The New Orleans statues represented the full horror of those disadvantages. Landrieu correctly points out that dismantling them symbolically lifts the yoke of oppression off the formerly enslaved. If only he had ended his book there.
Is There a Racist Subtext?
Instead, Landrieu turns the statue issue into a polemic against President Donald Trump. While explaining the history of racism in the New Orleans area, Landrieu references David Duke, who came perilously close to getting elected to national office on a political platform of barely concealed white supremacy. For Landrieu, these things are a parable. The mayor draws a straight line from Duke’s rhetoric to Trump’s political tactics in 2016.
“The parallels between David Duke and President Trump, as demagogues, are breathtaking. Duke shadowboxed with his past to suggest he wasn’t a hardened bigot; many white voters in the district liked him for ‘standing up’ to blacks — an issue that had little bearing on the needs of that suburban district,” Landrieu writes. “Trump has found a way to depict Mexicans and immigrants as rapists and criminals; urban cities as dark, crime-ridden places; black athletes as unpatriotic; refugees as welfare and government-assistance mongers.”
But it gets better. That now-ubiquitous slogan on all of those red hats? It has a racist subtext.
“‘Make America Great Again’ carries a coded mantra: make America white again,” Landrieu writes.
Landrieu doesn’t directly accuse Trump of being a white nationalist, but he does call the president a serial liar, willing to play upon the supposed deep-seated racism of poor rural voters to gain support for his white-centric agendas. Additionally, Landrieu connects Duke’s Rolodex-era antics to the rise of Trump and the bloodshed in Charlottesville, which is arguably the climax of the national debate over statues.
Trump-as-Duke is an odd claim, considering that Duke’s heir apparent Spencer, not the president of the United States, led the alt-right forces to bloodshed at Charlottesville. Pinning the uproar on Spencer would have made more sense. After all, Spencer is the guy who coined “alt-right,” who led the “We will not be replaced” movement, and who, at various times, has been banned from CPAC, Twitter, and Patreon for open racism.

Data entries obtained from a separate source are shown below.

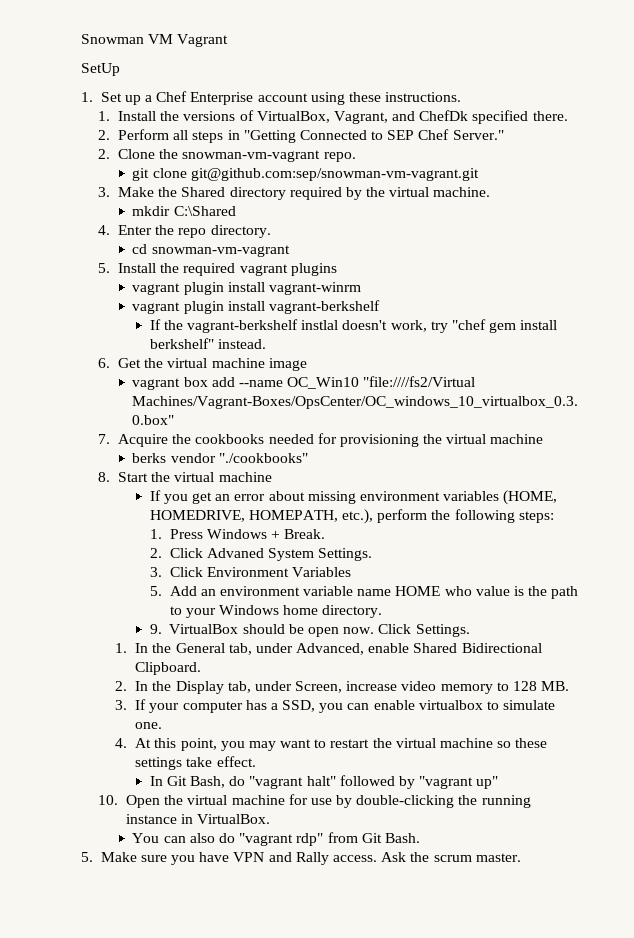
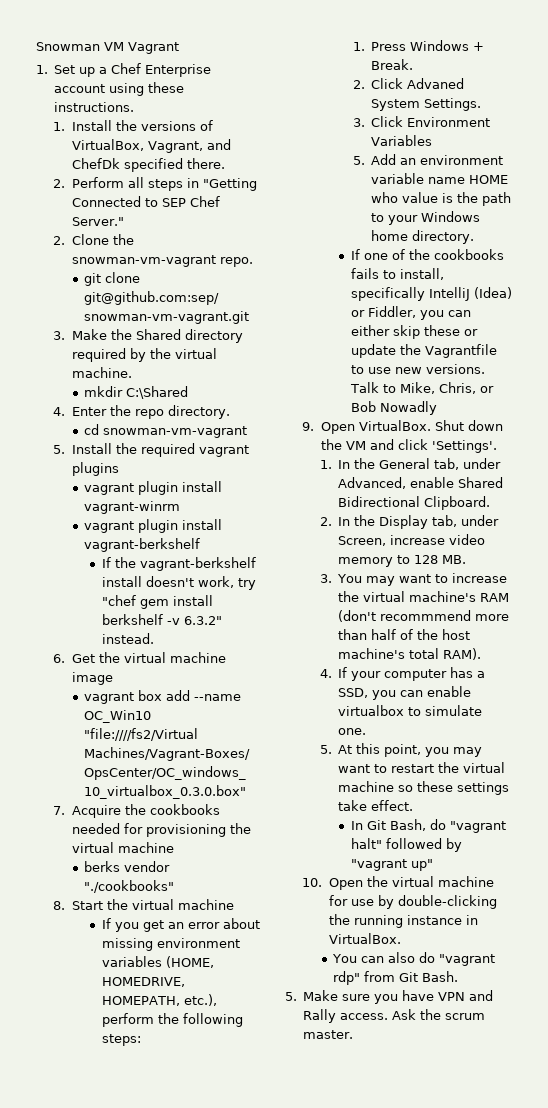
[81,63,120,76] // SetUp -> (179, 48) none
[301,320,339,330] instlal -> [101,576,142,587] install
[149,338,214,349] berkshelf" -> [101,614,222,625] berkshelf -v 6.3.2"
[149,624,470,637] 9. VirtualBox should be open now. Click Settings. -> [350,249,504,260] [350,268,444,280] [350,287,512,301] [350,306,471,320] [350,325,478,339] [350,344,497,358] [350,364,485,374] [349,382,494,394] [350,401,437,415] [302,420,503,434] [320,439,497,453] If one of the cookbooks fails to install, specifically IntelliJ (Idea) or Fiddler, you can either skip these or update the Vagrantfile to use new versions. Talk to Mike, Chris, or Bob Nowadly // 9. Open VirtualBox. Shut down the VM and click 'Settings'.
(128, 705) none -> [336,573,507,586] [337,591,509,602] [337,610,509,622] [337,629,470,640] [337,648,481,660] [319,669,332,678] You may want to increase the virtual machine's RAM (don't recommmend more than half of the host machine's total RAM). // 4.
[115,738,128,748] 4. -> [319,745,332,754] 5.

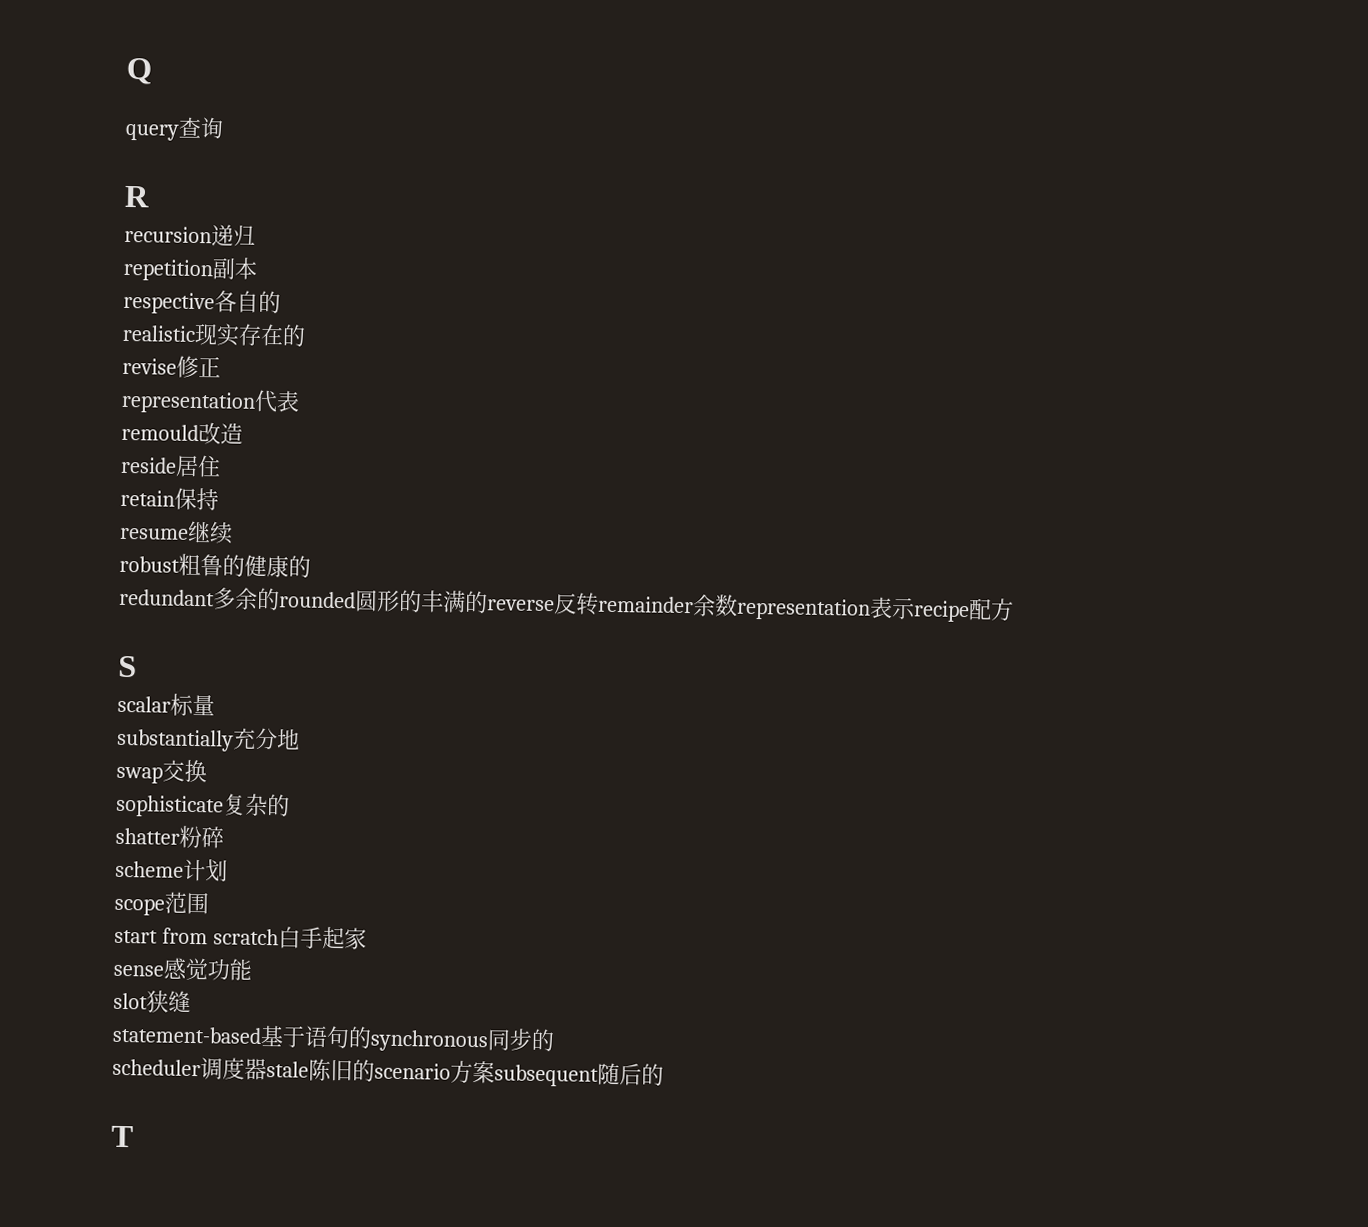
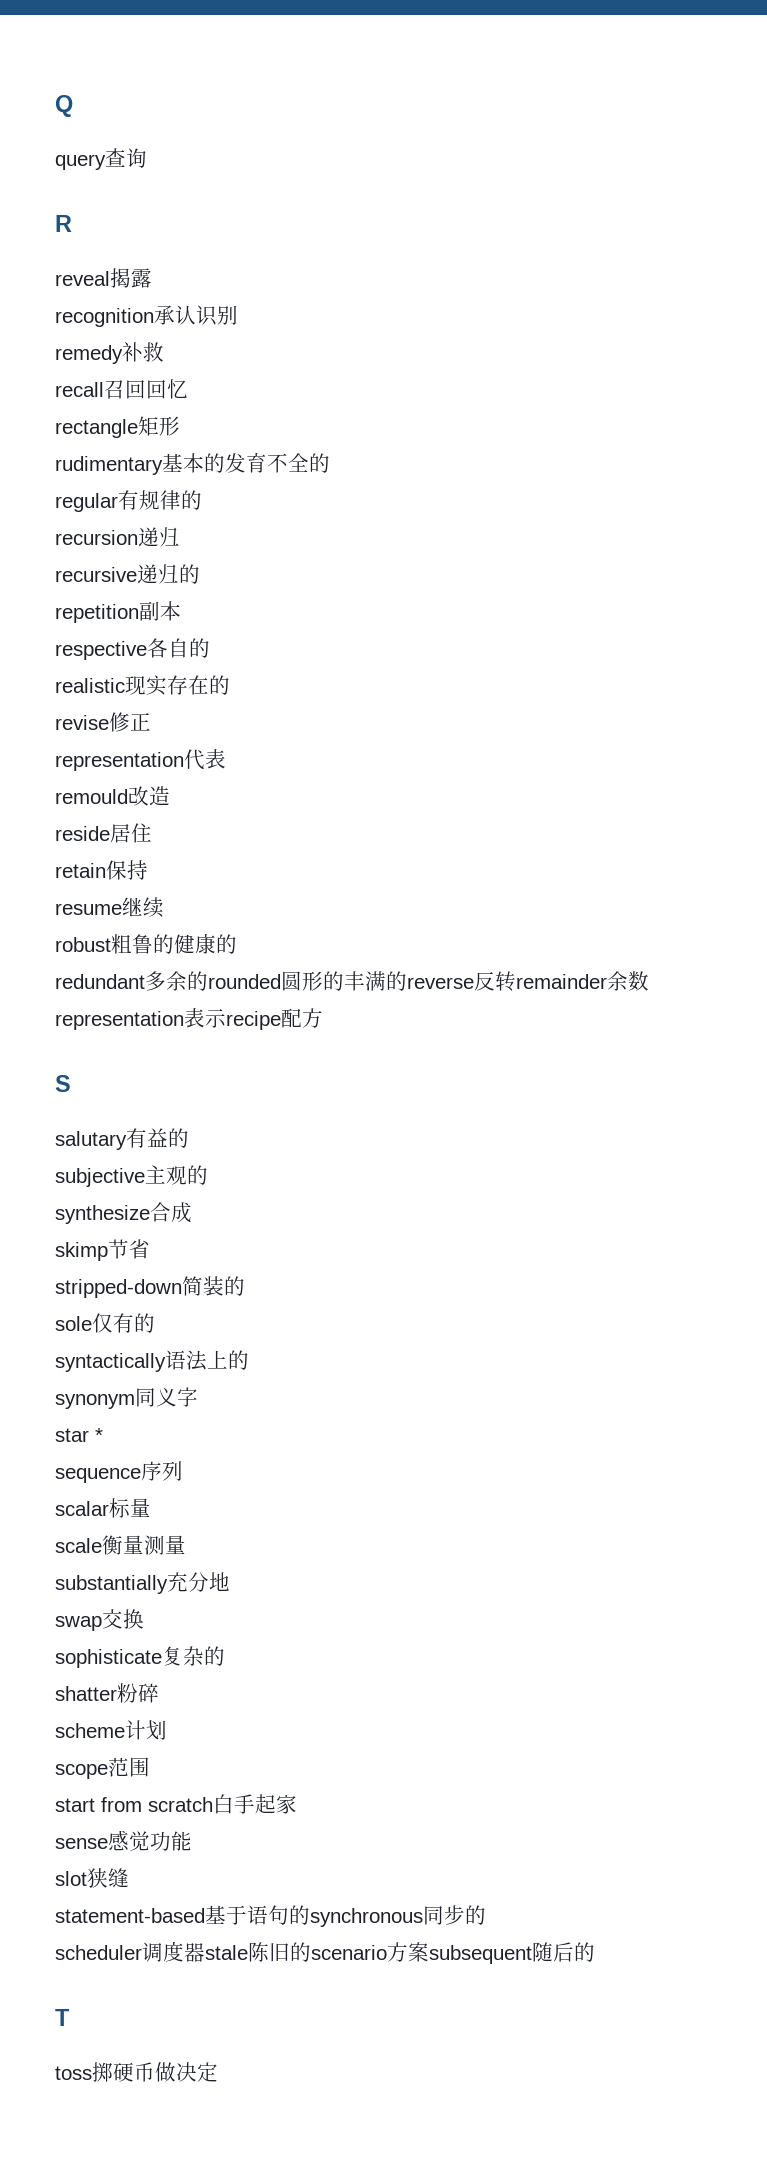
(150, 196) none -> [55,268,152,288] [55,305,238,327] [55,342,164,364] [55,379,188,399] [55,416,180,438] [55,453,330,475] [55,490,202,512] // reveal揭露 // recognition承认识别 // remedy补救 // recall召回回忆 // rectangle矩形 // rudimentary基本的发育不全的 // regular有规律的
(256, 235) none -> [55,564,200,584] // recursive递归的
(137, 666) none -> [55,1128,189,1150] [55,1165,208,1187] [55,1202,192,1224] [55,1239,150,1261] [55,1276,245,1298] [55,1313,155,1333] [55,1350,249,1372] [55,1387,198,1409] [55,1428,103,1442] [55,1461,183,1483] // salutary有益的 // subjective主观的 // synthesize合成 // skimp节省 // stripped-down简装的 // sole仅有的 // syntactically语法上的 // synonym同义字 // star * // sequence序列
(215, 704) none -> [55,1535,186,1555] // scale衡量测量
(134, 1136) none -> [55,2062,218,2082] // toss掷硬币做决定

The alt-right should be Landrieu’s true enemy. After CPAC last year, Spencer told me in an interview that he founded the alt-right because he is interested in “winning the battle of ideas — the battle for culture and civilization.” That’s a much more pernicious motive. When it succeeds, as it nearly did last summer, it should scare us much more than an addled president shouting things about border walls for the entertainment of a crowd.
Perhaps next time he writes a book about his city, Landrieu should turn to another New Orleanian, Walker Percy, for inspiration. Writing in about New Orleans in 1968, Percy shudders at the inequality and violence, but in the city he sees a place where communal events such as jazz music festivals and Carnival raucously intermix black, Creole, and white culture into a sometimes debaucherous, but more often beautiful culture.
“New Orleans’ people — black and white — may yet manage to get on the right road. The city may still yet detour hell but it will take some doing,” Percy writes. “Le craps was introduced to the New World by a Creole. Now the stakes are too high to let ride on the roll of the dice.”
Percy’s words are just as relevant as they were 50 years ago. Removing public symbols of racism is a step toward what’s right, but blaming the president for the inevitable backlash is risky roll of the dice.